1955 book by Paul Murray Kendall

Richard III is a biography by American historian Paul Murray Kendall about King Richard III of England. The book, published in 1955, has remained the standard popular work on the controversial monarch.

==Contents==

The book is divided into two major parts, with a prologue, an epilogue and two appendices.
- The prologue describes the situation before Richard's birth, leading up to the Wars of the Roses.
- The first major part deals with Richard's early life as son of Richard, Duke of York and brother to Edward IV. It covers Richard's youth and his life as Duke of Gloucester (13 chapters) as well as his role as "Lord of the North" (6 chapters).
- The second part covers Richard's life after the death of Edward IV in 1483, first as Lord Protector (8 chapters), then as King (12 chapters).
- The epilogue describes the situation after Richard's death at Bosworth, especially what happens to his associates under Henry VII.
- Appendix I deals with the question of the Princes in the Tower, weighing the evidence about their fate. He criticizes traditionalists for ignoring the "disabilities inherent in the 'evidence'" and revisionists for having "put forward a melange of wishful thinking and speculation". Examining the evidence and commenting on several indications of Richard's innocence, he concludes:"The most powerful indictment of Richard is the plain and massive fact that the princes disappeared from view after he assumed the throne, and were never reported to have been seen alive. This fact ... weighs heavily against the indications of his innocence.
... only positive evidence that someone murdered the princes will tell against this indictment."Considering alternative culprits, Kendall discounts claims that Richard's successor Henry VII could have killed the princes after 1485, but makes a case for Richard's temporary ally, the Duke of Buckingham, who could have killed the princes with or without Richard's knowledge and consent.
- Appendix II deals with Richard's posthumous reputation.

==Critical reception==

The work was critically very well received and was a runner-up for the National Book Award in 1956, also picked one of the best books of the year by the American Library Association.
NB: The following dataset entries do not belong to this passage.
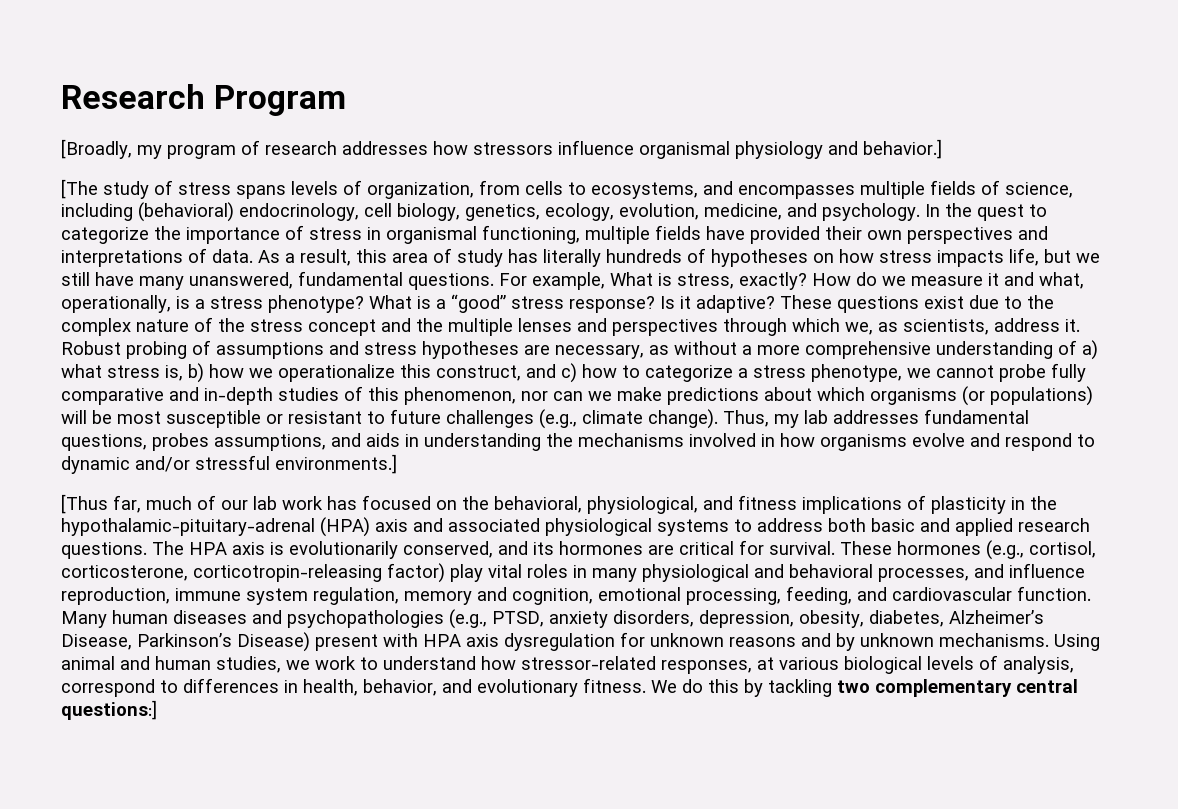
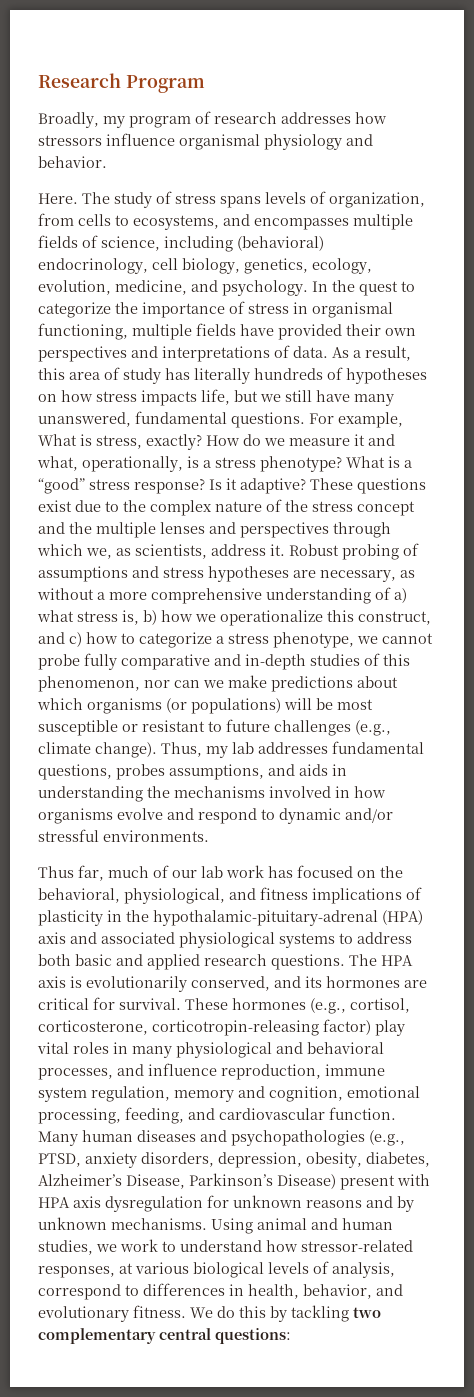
- [Broadly, my program of research addresses how stressors influence organismal physiology and behavior.]
- [The study of stress spans levels of organization, from cells to ecosystems, and encompasses multiple fields of science, including (behavioral) endocrinology, cell biology, genetics, ecology, evolution, medicine, and psychology.
+ Broadly, my program of research addresses how stressors influence organismal physiology and behavior.
+ Here. The study of stress spans levels of organization, from cells to ecosystems, and encompasses multiple fields of science, including (behavioral) endocrinology, cell biology, genetics, ecology, evolution, medicine, and psychology.
- Thus, my lab addresses fundamental questions, probes assumptions, and aids in understanding the mechanisms involved in how organisms evolve and respond to dynamic and/or stressful environments.]
- [Thus far, much of our lab work has focused on the behavioral, physiological, and fitness implications of plasticity in the hypothalamic-pituitary-adrenal (HPA) axis and associated physiological systems to address both basic and applied research questions.
+ Thus, my lab addresses fundamental questions, probes assumptions, and aids in understanding the mechanisms involved in how organisms evolve and respond to dynamic and/or stressful environments.
+ Thus far, much of our lab work has focused on the behavioral, physiological, and fitness implications of plasticity in the hypothalamic-pituitary-adrenal (HPA) axis and associated physiological systems to address both basic and applied research questions.
- We do this by tackling two complementary central questions:]
+ We do this by tackling two complementary central questions:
In the Chicago Tribune, A. L. Rowse called it "The best biography of Richard III that has been written.", whereas Saturday Reviews Geoffrey Bruun opined: "A definitive biography of Richard III. It is a noteworthy performance." The Times Literary Supplement wrote: "Brilliantly successful... combines sound scholarship with literary distinction... his descriptions... are always stimulating and sometimes beautiful."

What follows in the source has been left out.